Damião Sampaio de Sousa, Akenaton Onassis Cardoso Viana Gomes, Caio Henrique Alexandre Roberto, Anthony Barbosa Belarmino, Francisco Rogênio da Silva Mendes, Márcia Machado Marinho, Pedro de Lima-Neto, Gabrielle Silva Marinho
Abstract
Open AccessThiosemicarbazones (TSCBZ) are promising insecticidal compounds, but their potential neurotoxicity remains unclear. This study aimed to evaluate the toxicity and cholinesterase inhibition of six substituted TSCBZ derivatives using ligand- and structure-based computational approaches. Electronic property analysis revealed that bromine substitution enhances electrophilicity, while sulfur (in TSCBZ1-3) and nitrogen (in TSCBZ4-6) are the most nucleophilic sites.
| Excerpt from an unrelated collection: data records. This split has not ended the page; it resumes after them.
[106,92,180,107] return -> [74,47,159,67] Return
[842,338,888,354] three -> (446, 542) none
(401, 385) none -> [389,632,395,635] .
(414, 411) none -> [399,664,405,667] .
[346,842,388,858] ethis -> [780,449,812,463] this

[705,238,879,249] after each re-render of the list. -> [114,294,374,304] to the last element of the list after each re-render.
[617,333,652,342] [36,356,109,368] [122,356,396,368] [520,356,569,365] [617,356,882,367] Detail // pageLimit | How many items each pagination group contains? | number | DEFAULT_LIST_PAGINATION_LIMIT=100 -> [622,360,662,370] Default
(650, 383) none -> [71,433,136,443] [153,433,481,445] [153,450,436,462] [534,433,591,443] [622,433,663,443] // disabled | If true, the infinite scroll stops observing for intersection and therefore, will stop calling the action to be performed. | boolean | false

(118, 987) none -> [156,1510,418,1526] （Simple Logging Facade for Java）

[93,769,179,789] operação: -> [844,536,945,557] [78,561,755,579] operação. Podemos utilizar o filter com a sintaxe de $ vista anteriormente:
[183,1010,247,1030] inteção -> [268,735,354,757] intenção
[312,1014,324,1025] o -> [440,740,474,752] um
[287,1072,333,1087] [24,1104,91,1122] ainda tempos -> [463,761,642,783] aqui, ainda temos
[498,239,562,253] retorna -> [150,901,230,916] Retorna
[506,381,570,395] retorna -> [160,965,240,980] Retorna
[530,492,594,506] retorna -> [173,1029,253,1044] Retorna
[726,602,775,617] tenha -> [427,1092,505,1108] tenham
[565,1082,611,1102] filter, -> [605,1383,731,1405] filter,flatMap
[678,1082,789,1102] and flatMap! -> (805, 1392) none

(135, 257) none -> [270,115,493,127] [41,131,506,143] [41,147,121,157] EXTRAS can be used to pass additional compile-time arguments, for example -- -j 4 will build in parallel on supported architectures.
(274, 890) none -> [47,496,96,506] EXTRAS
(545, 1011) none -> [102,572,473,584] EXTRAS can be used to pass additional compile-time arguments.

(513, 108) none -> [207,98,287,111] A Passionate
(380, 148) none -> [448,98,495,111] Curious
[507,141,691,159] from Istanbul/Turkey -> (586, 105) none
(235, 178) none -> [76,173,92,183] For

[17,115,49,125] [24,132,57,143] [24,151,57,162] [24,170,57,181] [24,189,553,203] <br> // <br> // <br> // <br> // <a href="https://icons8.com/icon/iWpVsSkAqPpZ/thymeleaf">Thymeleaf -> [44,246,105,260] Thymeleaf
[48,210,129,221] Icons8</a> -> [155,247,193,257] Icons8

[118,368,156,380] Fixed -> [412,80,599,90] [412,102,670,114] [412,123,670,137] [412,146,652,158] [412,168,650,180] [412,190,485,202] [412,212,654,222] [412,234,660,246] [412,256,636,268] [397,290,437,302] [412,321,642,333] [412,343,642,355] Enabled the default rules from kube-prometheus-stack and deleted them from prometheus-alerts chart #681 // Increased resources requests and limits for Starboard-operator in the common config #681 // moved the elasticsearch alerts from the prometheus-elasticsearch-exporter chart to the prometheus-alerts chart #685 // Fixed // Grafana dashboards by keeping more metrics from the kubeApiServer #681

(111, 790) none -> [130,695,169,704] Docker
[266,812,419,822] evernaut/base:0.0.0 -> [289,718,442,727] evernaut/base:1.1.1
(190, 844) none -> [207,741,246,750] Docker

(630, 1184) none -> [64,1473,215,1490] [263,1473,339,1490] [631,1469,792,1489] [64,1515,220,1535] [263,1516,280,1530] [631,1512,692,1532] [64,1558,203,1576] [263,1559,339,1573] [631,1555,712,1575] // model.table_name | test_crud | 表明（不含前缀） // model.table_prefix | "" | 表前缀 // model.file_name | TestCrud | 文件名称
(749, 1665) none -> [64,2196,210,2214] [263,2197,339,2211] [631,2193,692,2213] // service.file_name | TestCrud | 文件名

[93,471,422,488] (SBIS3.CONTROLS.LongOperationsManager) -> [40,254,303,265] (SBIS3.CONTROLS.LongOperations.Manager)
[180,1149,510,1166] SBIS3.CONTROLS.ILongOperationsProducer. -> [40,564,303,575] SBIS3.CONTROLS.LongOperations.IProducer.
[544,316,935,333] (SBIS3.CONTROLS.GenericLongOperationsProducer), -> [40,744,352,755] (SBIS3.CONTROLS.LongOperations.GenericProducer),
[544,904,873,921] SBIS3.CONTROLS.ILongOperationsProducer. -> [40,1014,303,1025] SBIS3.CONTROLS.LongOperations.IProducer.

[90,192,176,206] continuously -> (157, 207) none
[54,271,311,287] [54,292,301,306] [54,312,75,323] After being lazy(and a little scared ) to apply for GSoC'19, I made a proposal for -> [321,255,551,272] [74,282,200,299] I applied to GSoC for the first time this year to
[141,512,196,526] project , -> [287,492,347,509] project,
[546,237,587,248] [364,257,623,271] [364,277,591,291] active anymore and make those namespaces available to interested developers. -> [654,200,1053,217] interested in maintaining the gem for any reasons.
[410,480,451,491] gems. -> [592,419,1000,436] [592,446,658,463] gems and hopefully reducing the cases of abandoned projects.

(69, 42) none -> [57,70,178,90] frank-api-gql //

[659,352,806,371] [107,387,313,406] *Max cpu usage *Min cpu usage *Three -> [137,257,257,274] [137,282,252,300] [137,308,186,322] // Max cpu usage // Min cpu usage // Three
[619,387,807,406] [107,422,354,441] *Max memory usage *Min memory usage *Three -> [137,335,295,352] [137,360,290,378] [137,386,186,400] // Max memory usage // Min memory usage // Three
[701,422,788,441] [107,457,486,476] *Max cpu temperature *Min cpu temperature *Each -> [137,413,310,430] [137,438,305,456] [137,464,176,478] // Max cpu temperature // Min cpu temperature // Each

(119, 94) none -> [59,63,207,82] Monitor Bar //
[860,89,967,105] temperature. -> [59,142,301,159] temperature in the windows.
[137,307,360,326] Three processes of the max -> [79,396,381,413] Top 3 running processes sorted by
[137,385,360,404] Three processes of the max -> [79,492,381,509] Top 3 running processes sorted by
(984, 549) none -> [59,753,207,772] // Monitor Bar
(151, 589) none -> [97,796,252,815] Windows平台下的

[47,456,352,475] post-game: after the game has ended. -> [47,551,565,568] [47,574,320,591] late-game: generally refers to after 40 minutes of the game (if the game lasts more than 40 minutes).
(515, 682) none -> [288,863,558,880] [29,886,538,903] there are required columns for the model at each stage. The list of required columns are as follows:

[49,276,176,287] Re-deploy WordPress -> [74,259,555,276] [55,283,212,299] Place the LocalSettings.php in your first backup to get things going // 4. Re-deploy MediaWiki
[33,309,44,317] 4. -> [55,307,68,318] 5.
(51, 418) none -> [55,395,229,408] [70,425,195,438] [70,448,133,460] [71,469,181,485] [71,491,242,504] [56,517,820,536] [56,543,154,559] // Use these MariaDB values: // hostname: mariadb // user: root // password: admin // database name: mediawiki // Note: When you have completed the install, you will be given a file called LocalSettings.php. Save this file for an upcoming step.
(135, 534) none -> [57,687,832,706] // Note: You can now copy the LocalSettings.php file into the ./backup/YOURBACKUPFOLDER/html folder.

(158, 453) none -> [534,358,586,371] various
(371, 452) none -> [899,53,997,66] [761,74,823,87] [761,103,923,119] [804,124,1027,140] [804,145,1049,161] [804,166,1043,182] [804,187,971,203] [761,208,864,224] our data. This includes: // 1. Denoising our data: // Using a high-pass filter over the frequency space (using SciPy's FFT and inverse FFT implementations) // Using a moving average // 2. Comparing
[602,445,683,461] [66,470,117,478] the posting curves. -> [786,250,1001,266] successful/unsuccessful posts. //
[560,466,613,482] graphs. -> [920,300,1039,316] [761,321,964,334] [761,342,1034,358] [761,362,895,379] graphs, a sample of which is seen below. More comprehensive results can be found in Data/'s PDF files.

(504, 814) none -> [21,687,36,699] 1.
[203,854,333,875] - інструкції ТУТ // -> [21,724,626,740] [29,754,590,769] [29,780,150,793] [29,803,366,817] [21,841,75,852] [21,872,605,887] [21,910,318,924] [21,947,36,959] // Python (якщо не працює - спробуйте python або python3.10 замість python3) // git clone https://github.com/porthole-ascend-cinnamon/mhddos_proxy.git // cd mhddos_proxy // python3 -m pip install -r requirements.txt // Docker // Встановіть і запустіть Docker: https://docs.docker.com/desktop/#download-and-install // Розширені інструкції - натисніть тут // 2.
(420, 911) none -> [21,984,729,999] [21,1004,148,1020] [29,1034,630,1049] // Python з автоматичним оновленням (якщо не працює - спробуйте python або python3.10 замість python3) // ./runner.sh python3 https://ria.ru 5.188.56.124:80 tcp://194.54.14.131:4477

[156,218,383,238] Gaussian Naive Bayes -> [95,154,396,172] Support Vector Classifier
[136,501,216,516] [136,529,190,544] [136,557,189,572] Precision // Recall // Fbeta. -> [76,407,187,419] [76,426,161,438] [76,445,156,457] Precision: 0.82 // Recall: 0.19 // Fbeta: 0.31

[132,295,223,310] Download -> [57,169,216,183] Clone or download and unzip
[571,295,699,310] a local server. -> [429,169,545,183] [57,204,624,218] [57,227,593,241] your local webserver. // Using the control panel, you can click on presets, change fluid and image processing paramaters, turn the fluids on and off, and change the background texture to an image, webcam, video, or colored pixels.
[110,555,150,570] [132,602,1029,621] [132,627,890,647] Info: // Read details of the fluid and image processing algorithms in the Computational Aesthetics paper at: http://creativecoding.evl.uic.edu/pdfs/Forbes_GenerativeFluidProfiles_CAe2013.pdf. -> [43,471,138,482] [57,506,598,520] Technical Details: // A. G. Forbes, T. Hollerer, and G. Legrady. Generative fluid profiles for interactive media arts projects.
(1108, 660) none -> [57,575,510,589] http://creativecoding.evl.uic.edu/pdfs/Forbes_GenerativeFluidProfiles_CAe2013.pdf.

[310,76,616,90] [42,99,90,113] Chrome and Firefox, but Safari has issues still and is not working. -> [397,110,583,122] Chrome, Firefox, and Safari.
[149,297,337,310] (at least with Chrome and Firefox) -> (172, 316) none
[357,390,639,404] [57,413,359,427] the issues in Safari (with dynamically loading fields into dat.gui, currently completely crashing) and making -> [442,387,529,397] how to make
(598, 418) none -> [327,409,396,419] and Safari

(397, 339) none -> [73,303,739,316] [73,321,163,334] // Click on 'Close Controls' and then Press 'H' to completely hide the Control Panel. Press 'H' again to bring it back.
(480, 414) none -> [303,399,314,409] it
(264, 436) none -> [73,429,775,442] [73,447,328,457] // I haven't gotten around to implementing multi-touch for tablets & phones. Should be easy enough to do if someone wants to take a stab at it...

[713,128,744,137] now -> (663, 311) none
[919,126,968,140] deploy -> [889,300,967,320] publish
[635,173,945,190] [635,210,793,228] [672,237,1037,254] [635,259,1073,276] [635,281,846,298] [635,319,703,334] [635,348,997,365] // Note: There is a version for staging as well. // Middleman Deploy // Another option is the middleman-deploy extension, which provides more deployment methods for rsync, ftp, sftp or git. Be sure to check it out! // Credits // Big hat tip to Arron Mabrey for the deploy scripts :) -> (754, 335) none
Toxicity prediction indicated that TSCBZ1, 4, and 6 may induce acute and chronic effects in aquatic organisms. Molecular docking showed that TSCBZ1 and TSCBZ4 exhibit higher affinity for acetylcholinesterase than galantamine, suggesting potential selective inhibition. These findings provide novel insights into the structure-toxicity relationship of TSCBZ and their environmental safety profile.